Bug #20612
openscandinavian letters are transliterated wrong
0%
Description
The scandinavian letters ä, ö and å are rendered, with for example realurl, in a wrong way. Ä is ae, ö is oe.. Ä should be a, ö o and å a.
This should be added to the file typo3_src-X/t3lib/unidata/Translit.txt:
- scandinavian
00e4; 0061; LATIN SMALL LETTER A WITH UMLAUTS => a (finnish)
00c4; 0041; LATIN CAPITAL LETTER A WITH UMLAUTS => A (finnish)
00f6; 006f; LATIN SMALL LETTER O WITH UMLAUTS => o (finnish)
00d6; 004f; LATIN CAPITAL LETTER O WITH UMLAUTS => O (finnish)
00e5; 0061; LATIN SMALL LETTER SWEDISH A (Å) => a (finnish)
00c5; 0041; LATIN CAPITAL LETTER SWEDISH A (Å) => a (finnish)
(issue imported from #M11322)
Files
Updated by Martin Kutschker over 15 years ago
Unfortunately the transliteration is currently language independent. The vowels with umlauts are transliterated according to German custom.
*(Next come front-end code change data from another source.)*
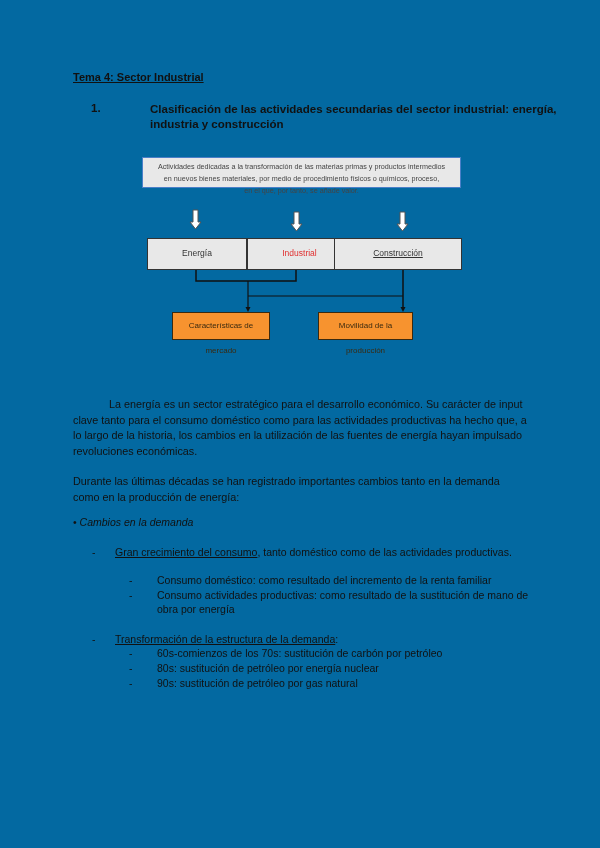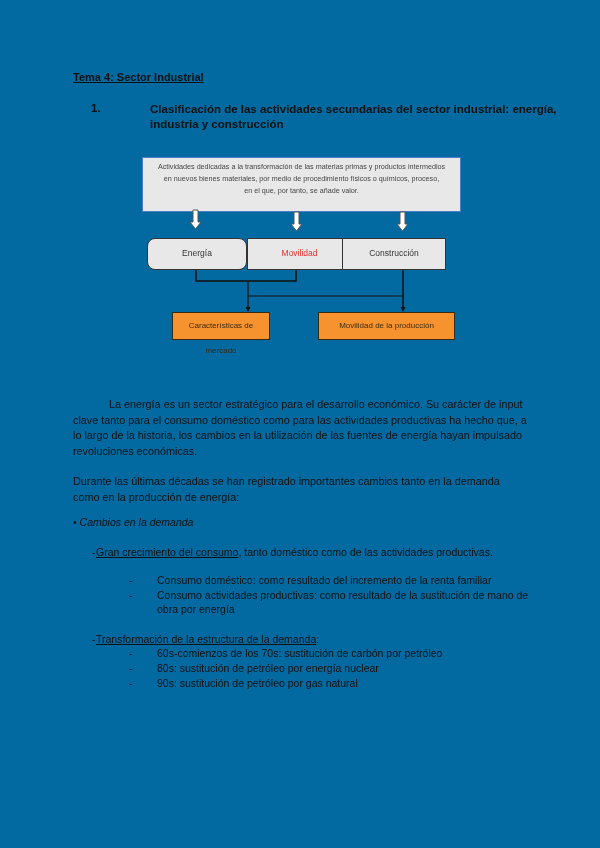--- a/index.html
+++ b/index.html
@@ -42,21 +42,21 @@
       margin-left: 41px;
     }
     
     .diagram {
       left: 0; top: 0;
       width: 600px; height: 360px;
     }
     .d-top {
       position: absolute;
       left: 142px; top: 157px;
-      width: 319px; height: 55px;
+      width: 319px; height: 31px;
       background: #e8e8e8;
       border: 1px solid #4a7fc8;
       box-sizing: border-box;
       font-size: 7.2px;
       color: #444;
       text-align: center;
       line-height: 12px;
       padding-top: 3px;
     }
     .d-box {
@@ -105,21 +105,21 @@
     .list-l1 {
       left: 92px;
       width: 430px;
       font-size: 10.5px;
       line-height: 14px;
     }
     .list-l1 .mk {
       position: absolute; left: 0; top: 0;
     }
     .list-l1 .tx {
-      margin-left: 4px;
+      margin-left: 23px;
       display: block;
     }
     .list-l2 {
       left: 129px;
       width: 400px;
       font-size: 10.5px;
       line-height: 14px;
     }
     .list-l2 .mk { position: absolute; left: 0; top: 0; }
     .list-l2 .tx { margin-left: 28px; display: block; }
@@ -154,34 +154,34 @@
       </g>
 
       <path d="M196,270 L196,281 L296,281 L296,270" fill="none" stroke="#111" stroke-width="1.5"></path>
       <path d="M248,281 L248,307" fill="none" stroke="#111" stroke-width="1.2"></path>
       <path d="M248,296 L403,296" fill="none" stroke="#111" stroke-width="1.2"></path>
       <path d="M403,270 L403,307" fill="none" stroke="#111" stroke-width="1.5"></path>
       <path d="M245.5,307 L250.5,307 L248,312 Z" fill="#111"></path>
       <path d="M400.5,307 L405.5,307 L403,312 Z" fill="#111"></path>
     </svg>
 
-    <div class="d-box" style="left:147px;width:100px;border-radius:8px;">
+    <div class="d-box" style="left:147px;width:100px;">
       <span style="color:#333;">Energía</span>
     </div>
     <div class="d-box" style="left:247px;width:105px;">
-      <span style="color:#e03030;">Movilidad</span>
-    </div>
-    <div class="d-box" style="left:342px;width:104px;">
+      <span style="color:#e03030;">Industrial</span>
+    </div>
+    <div class="d-box" style="left:334px;width:128px;text-decoration:underline;">
       <span style="color:#333;">Construcción</span>
     </div>
 
     <div class="d-orange" style="left:172px;width:98px;">
       <span>Características de mercado</span>
     </div>
-    <div class="d-orange" style="left:318px;width:137px;">
+    <div class="d-orange" style="left:318px;width:95px;">
       <span>Movilidad de la producción</span>
     </div>
   </div>
 
 
   <div class="abs para para1">La energía es un sector estratégico para el desarrollo económico. Su carácter de input clave tanto para el consumo doméstico como para las actividades productivas ha hecho que, a lo largo de la historia, los cambios en la utilización de las fuentes de energía hayan impulsado revoluciones económicas.</div>
   <div class="abs para para2">Durante las últimas décadas se han registrado importantes cambios tanto en la demanda como en la producción de energía:</div>
 
   <div class="abs bullet">
     <span style="font-style:normal;">•</span>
Which is fine for the huge German user base.
As a workaround you may change Translit.txt and and delete all files in typo3temp/cs.
Updated by Alexander Opitz over 11 years ago
- Status changed from New to Needs Feedback
- Target version deleted (
0) - TYPO3 Version set to 4.2
The issue is very old, does this issue exists in newer versions of TYPO3 CMS (4.5 or 6.1)?
Updated by Katja Lampela over 11 years ago
Yes it still exists in 4.5-4.7. Haven't tried 6, but I suspect nothing has been done there either.
Updated by Alexander Opitz over 11 years ago
- Status changed from Needs Feedback to New
Updated by Mathias Schreiber almost 10 years ago
- Target version set to 7.2 (Frontend)
- Is Regression set to No
Updated by Riccardo De Contardi over 9 years ago
Still present in 6.2.11 I guess, the file /typo3/sysext/core/Resources/Private/Charsets/unidata/Translit.txt does not contain a "Scandinavian" section.
What about adding an option (in Install tool?) where to specify a custom file instead of modifying the original in the core?
Updated by Benni Mack over 9 years ago
- Target version changed from 7.2 (Frontend) to 7.4 (Backend)
Updated by Susanne Moog over 9 years ago
- Target version changed from 7.4 (Backend) to 7.5
Updated by Joonas Kauhanen over 9 years ago
Riccardo De Contardi wrote:
Still present in 6.2.11 I guess, the file /typo3/sysext/core/Resources/Private/Charsets/unidata/Translit.txt does not contain a "Scandinavian" section.
What about adding an option (in Install tool?) where to specify a custom file instead of modifying the original in the core?
This would be very handy. Now we have to manually update the Translit.txt file every time after updating TYPO3 source. As many of the developers are from central Europe, they don't understand the issue. And I think it's not an issue strictly to scandinavians, as the transliterations should really be language specific, not system wide.
Hoping this to be part of 7 LTS
Updated by Benni Mack about 9 years ago
- Target version changed from 7.5 to 7 LTS
Updated by Gerrit Code Review about 9 years ago
- Status changed from New to Under Review
Patch set 1 for branch master of project Packages/TYPO3.CMS has been pushed to the review server.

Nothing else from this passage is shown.